Brief:
Reproduce exactly the stretch of lines running from the line with "[387,72,418,91] = 36" to the end of the entries below.

Supplied material:
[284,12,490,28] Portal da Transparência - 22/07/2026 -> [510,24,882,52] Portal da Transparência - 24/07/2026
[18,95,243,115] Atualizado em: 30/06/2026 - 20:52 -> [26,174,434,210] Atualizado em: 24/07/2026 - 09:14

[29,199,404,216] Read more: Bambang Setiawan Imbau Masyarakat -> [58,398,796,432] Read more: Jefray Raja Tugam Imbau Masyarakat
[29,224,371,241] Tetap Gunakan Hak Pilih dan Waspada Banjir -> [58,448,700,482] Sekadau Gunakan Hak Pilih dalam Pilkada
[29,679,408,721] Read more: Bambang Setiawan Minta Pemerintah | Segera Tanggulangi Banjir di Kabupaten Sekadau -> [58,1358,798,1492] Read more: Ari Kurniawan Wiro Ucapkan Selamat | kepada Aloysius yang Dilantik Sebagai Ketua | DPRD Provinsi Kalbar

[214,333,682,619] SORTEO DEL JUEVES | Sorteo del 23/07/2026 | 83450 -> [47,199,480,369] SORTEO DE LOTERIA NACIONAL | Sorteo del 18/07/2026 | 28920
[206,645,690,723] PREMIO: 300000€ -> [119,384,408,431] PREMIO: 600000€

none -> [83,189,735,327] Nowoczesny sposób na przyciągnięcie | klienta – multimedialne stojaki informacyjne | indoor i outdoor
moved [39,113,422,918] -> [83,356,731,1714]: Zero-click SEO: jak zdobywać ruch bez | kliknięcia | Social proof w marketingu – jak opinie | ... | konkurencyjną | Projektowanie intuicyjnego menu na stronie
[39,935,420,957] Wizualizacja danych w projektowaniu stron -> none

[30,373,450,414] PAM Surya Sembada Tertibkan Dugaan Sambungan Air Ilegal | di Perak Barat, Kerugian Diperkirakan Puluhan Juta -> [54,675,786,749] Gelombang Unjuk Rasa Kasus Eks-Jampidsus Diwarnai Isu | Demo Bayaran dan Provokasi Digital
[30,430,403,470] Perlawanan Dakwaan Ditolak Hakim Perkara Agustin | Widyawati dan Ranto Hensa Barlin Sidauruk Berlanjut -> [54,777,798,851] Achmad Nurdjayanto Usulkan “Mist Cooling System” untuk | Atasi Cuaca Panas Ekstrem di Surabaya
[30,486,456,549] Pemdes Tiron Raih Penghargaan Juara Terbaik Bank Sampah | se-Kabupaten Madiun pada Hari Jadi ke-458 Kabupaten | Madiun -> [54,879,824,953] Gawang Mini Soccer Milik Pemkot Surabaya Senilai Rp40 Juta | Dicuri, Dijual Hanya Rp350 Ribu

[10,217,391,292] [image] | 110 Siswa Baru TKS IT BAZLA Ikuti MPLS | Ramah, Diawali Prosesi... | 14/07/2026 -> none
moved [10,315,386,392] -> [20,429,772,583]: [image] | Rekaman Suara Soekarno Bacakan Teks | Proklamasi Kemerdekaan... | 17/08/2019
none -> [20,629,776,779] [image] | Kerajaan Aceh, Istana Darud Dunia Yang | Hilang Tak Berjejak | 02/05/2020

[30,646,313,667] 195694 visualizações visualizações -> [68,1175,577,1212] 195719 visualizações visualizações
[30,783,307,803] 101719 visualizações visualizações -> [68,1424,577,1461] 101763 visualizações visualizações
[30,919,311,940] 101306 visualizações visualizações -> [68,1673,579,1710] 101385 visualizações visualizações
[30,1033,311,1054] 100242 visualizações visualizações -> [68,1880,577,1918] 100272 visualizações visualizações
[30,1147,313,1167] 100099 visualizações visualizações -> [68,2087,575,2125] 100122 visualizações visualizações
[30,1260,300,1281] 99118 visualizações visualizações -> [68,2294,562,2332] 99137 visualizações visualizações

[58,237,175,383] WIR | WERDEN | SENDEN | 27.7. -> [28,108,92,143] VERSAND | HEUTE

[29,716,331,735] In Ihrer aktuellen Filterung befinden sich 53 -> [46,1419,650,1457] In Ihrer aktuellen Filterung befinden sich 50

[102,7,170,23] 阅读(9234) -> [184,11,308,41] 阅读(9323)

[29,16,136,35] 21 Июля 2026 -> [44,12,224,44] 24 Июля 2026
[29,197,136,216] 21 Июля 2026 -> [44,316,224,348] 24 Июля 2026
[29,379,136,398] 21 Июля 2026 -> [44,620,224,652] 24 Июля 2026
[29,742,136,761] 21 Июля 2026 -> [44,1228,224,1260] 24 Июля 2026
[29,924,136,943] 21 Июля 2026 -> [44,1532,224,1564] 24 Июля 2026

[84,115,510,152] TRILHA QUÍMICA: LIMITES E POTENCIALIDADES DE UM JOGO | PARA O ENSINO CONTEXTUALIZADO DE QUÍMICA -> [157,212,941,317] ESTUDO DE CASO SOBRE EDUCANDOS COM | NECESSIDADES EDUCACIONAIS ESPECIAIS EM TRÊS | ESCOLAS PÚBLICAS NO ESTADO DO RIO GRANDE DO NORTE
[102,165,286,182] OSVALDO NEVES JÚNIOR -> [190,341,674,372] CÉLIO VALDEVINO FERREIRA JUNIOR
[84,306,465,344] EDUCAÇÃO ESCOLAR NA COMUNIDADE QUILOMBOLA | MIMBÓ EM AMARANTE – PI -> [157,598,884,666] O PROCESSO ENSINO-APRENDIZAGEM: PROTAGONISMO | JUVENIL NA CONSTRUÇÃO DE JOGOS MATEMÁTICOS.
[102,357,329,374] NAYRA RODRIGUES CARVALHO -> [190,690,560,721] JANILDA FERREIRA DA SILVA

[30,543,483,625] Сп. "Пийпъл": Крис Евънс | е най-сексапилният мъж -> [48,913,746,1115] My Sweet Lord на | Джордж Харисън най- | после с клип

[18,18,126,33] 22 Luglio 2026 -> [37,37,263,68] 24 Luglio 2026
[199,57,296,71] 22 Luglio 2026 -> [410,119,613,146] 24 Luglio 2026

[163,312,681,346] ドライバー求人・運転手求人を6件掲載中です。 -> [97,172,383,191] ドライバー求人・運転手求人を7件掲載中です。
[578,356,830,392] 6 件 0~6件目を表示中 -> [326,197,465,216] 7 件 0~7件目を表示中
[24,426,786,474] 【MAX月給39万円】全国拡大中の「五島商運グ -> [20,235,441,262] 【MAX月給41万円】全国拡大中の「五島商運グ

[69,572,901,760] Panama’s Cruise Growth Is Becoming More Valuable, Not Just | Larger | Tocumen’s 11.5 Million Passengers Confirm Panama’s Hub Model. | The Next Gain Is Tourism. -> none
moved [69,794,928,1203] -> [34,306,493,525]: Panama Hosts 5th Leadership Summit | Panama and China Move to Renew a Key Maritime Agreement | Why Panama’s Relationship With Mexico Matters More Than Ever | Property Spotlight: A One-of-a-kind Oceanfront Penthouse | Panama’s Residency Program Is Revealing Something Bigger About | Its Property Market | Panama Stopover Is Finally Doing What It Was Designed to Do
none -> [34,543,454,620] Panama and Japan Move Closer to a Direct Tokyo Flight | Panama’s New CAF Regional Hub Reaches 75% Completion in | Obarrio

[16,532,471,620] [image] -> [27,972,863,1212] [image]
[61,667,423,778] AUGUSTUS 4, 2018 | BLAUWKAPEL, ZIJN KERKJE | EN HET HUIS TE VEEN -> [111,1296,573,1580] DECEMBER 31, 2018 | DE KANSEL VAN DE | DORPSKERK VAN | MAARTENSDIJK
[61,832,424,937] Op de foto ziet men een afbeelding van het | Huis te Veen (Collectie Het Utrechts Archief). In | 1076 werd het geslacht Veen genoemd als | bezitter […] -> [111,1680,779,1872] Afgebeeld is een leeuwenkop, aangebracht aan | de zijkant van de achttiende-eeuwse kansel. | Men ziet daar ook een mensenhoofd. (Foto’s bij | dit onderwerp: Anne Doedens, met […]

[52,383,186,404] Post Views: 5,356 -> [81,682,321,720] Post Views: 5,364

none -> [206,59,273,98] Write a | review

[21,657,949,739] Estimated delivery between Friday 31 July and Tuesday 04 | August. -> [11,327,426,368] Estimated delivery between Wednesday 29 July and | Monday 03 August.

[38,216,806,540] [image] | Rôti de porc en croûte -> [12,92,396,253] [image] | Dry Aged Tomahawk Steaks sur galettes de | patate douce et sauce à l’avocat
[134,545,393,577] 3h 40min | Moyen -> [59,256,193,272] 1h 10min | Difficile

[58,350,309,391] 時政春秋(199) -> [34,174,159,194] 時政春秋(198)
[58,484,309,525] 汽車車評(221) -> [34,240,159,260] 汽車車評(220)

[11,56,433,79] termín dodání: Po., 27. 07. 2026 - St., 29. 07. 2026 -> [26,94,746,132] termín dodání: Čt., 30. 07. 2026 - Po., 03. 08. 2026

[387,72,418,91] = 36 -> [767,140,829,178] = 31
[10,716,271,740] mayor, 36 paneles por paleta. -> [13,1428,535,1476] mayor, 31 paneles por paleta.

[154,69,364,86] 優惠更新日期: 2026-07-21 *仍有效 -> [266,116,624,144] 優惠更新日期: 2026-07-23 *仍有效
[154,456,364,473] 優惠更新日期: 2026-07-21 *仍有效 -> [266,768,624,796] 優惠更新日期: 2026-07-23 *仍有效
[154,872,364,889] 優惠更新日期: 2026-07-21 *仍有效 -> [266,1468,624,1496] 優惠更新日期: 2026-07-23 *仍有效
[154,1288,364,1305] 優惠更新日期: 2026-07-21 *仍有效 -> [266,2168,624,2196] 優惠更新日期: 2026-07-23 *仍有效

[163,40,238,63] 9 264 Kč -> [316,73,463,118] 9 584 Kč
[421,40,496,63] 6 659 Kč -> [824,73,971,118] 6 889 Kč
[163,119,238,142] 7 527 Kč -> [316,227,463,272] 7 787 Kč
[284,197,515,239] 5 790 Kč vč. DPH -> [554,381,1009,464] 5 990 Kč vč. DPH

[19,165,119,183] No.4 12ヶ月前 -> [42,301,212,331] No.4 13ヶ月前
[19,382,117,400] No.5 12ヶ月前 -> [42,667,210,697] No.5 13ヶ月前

Output below:
[387,72,418,91] = 36 -> [767,140,829,178] = 31
[10,716,271,740] mayor, 36 paneles por paleta. -> [13,1428,535,1476] mayor, 31 paneles por paleta.

[154,69,364,86] 優惠更新日期: 2026-07-21 *仍有效 -> [266,116,624,144] 優惠更新日期: 2026-07-23 *仍有效
[154,456,364,473] 優惠更新日期: 2026-07-21 *仍有效 -> [266,768,624,796] 優惠更新日期: 2026-07-23 *仍有效
[154,872,364,889] 優惠更新日期: 2026-07-21 *仍有效 -> [266,1468,624,1496] 優惠更新日期: 2026-07-23 *仍有效
[154,1288,364,1305] 優惠更新日期: 2026-07-21 *仍有效 -> [266,2168,624,2196] 優惠更新日期: 2026-07-23 *仍有效

[163,40,238,63] 9 264 Kč -> [316,73,463,118] 9 584 Kč
[421,40,496,63] 6 659 Kč -> [824,73,971,118] 6 889 Kč
[163,119,238,142] 7 527 Kč -> [316,227,463,272] 7 787 Kč
[284,197,515,239] 5 790 Kč vč. DPH -> [554,381,1009,464] 5 990 Kč vč. DPH

[19,165,119,183] No.4 12ヶ月前 -> [42,301,212,331] No.4 13ヶ月前
[19,382,117,400] No.5 12ヶ月前 -> [42,667,210,697] No.5 13ヶ月前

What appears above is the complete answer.